La Chine a, en effet,  avancé vendredi un document en 12 points dans lequel elle exhorte les deux belligérants au dialogue, insiste sur le respect de l'intégrité territoriale et s'oppose à tout recours de l'arme nucléaire. 

"La Chine a tous les leviers pour discuter à la fois avec Moscou et Kiev (...) le problème ce n'est pas son incapacité mais son manque de volonté", dit-il. "La Chine a un discours de neutralité qui promeut les pourparlers et le cessez-le-feu".

"La Chine défend le principe de souveraineté"

"Il y a tout un discours sur l'amitié" avec la Russie, analyse Marc Julienne. Un discours qui permet surtout de défendre les intérêts des deux pays.

"Il y a un grand nombre de sujets sur lesquels ils ne sont pas d'accord. Même la guerre en Ukraine, la Chine ne dit rien et soutient tacitement et politiquement Moscou mais en réalité la Chine défend le principe de souveraineté", explique Marc Julienne.

Quant à une potentielle livraison d'armes de la Chine pour la Russie, annoncé par les Etats-Unis, "cela me semblerait contradictoire avec la position de la Chine depuis le début, cela me semblerait contre ses intérêts", dit Marc Julienne. "Les Américains soufflent un peu le chaud et le froid", remarque le spécialiste.

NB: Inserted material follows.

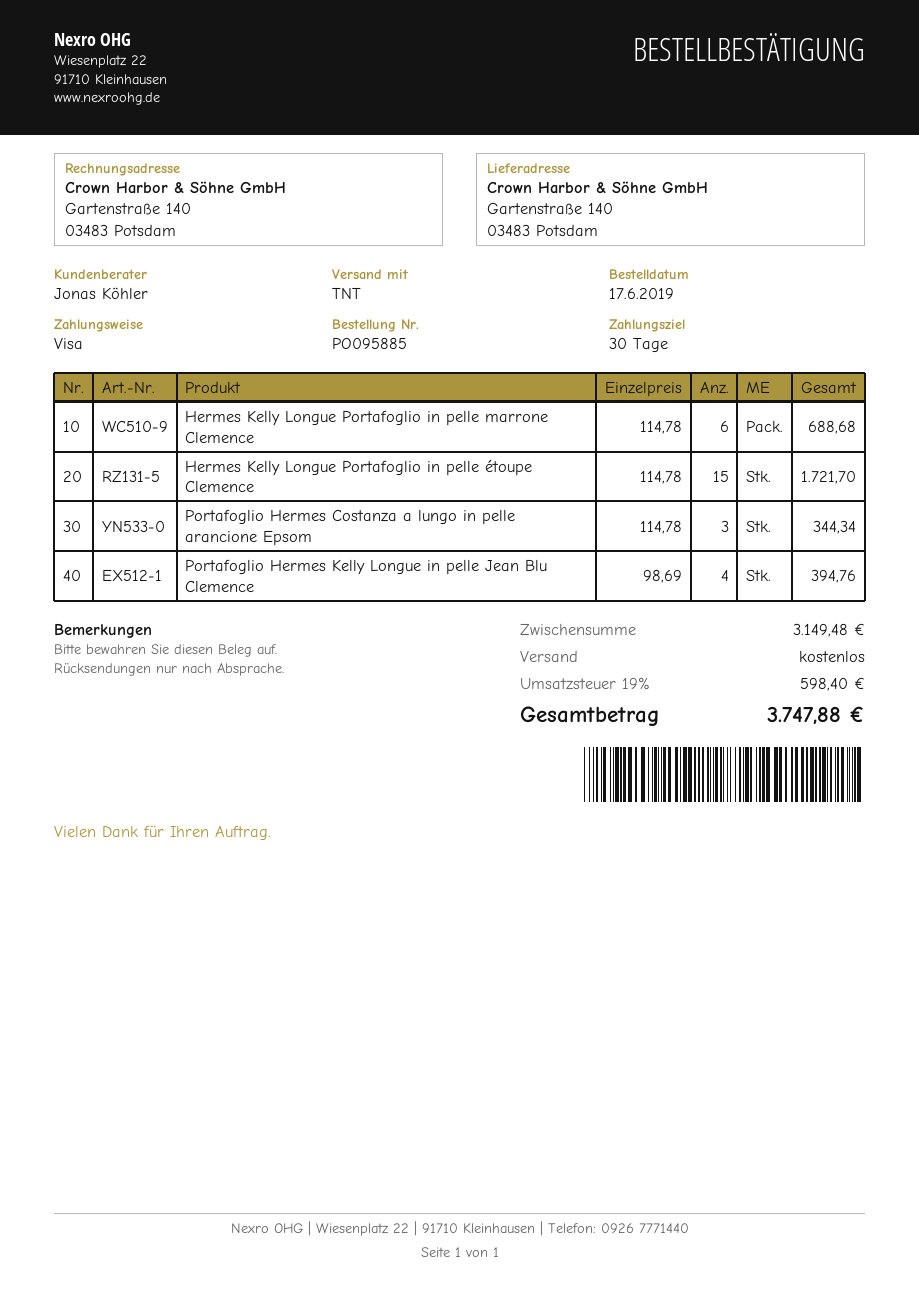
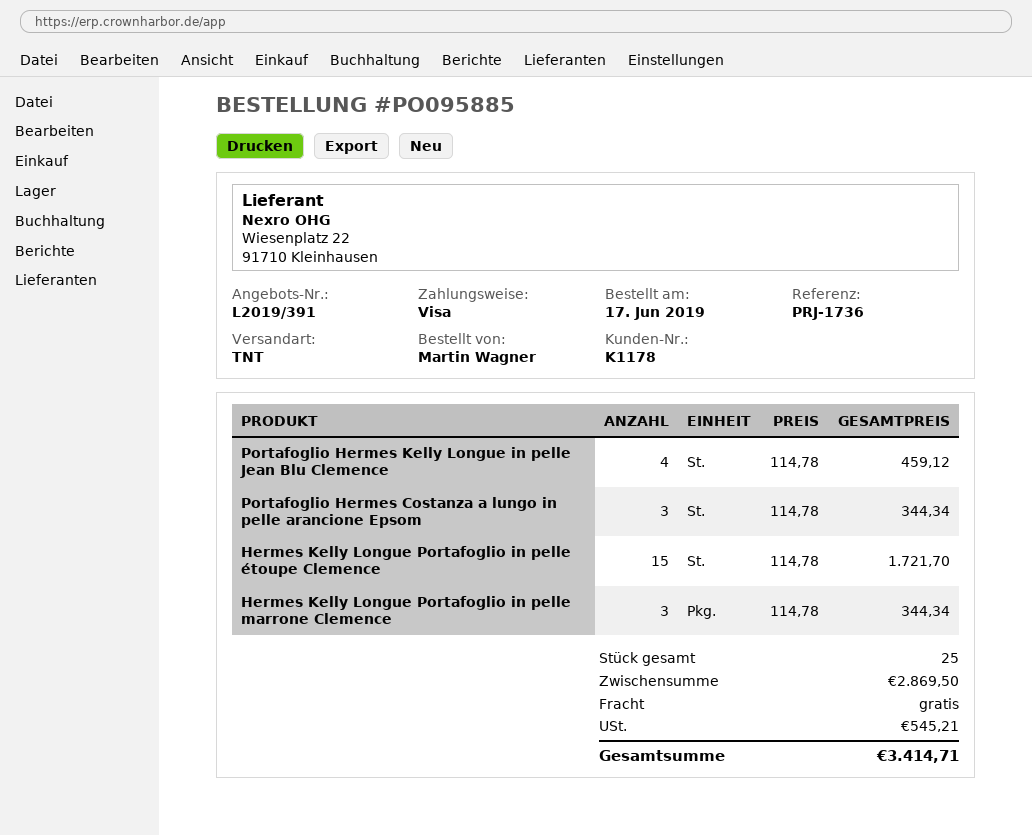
Hermes Kelly Longue Portafoglio in pelle marrone Clemence: 6 x 114.78 = 688.68 -> 3 x 114.78 = 344.34
Portafoglio Hermes Kelly Longue in pelle Jean Blu Clemence: 4 x 98.69 = 394.76 -> 4 x 114.78 = 459.12
subtotal: 3149.48 -> 2869.50
tax: 598.40 -> 545.21
total: 3747.88 -> 3414.71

"Si la Chine se met à soutenir militairement la Russie, on change complètement de paradigme (...) Ce serait un virage important, ce serait complètement contradictoire avec les positions de la Chine depuis le début du conflit. La Chine ne pourrait plus revendiquer une neutralité. Ce qui va se passer aussi, c'est que les Etats-Unis et le reste de la communauté internationale imposeraient des sanctions contre la Chine et dans le contexte économique actuel de la Chine, ce serait grave", explique Marc Julienne.

Selon la Chine, assure le spécialiste, "ce sont les Etats-Unis qui fournissent les armes. Ce sont les Etats-Unis qui mettent de l'huile sur le feu et ils considèrent même que ce sont les Etats-Unis qui sont presque à l'origine de ce conflit."

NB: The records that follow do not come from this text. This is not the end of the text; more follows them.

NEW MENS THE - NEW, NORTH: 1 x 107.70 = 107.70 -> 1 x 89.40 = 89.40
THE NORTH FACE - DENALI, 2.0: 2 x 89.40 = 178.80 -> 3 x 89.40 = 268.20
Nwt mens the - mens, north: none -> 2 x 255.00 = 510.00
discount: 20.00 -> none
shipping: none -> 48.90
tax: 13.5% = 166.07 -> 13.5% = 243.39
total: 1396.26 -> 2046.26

"Une escalade" des tensions entre les Etats-Unis et la Chine

Au sujet des relations entre les Etats-Unis et la Chine, "on peut parler d'escalade depuis plusieurs années", selon Marc Julienne. "Cela peut déraper dans le détroit de Taiwan", dit-il. "Il y a toujours un risque de dérapage ne serait-ce que par un accident ou incident", selon lui.

Ce conflit est surtout économique et technologique, "l'économie est un levier pour les Américains pour entraver le système d'innovation chinois", les semi-conducteurs "sont vraiment le cœur du réacteur", assure Marc Julienne. "Taiwan est en réalité une grande puissance économique dont tout le monde est dépendant, c'est pour cela qu'un conflit à Taiwan concernerait toute la communauté internationale."

"On voit des signaux de ressentiments très forts" à l'intérieur de la Chine

Sur la situation économique en Chine, Marc Julienne constate un éclatement de la "bulle immobilière" alors que l'immobilier représente 25% du PIB de la Chine. La conséquence : une contestation, également liée aux restrictions décidées pendant la pandémie de Covid-19.

"On voit des signaux de ressentiments très forts. 2022 a été la pire année pour les Chinois", dit-il. "Les autorités chinoises qui expliquaient être un modèle en terme de gestion de crise sanitaire ont en réalité été les dernières à sortir du Covid."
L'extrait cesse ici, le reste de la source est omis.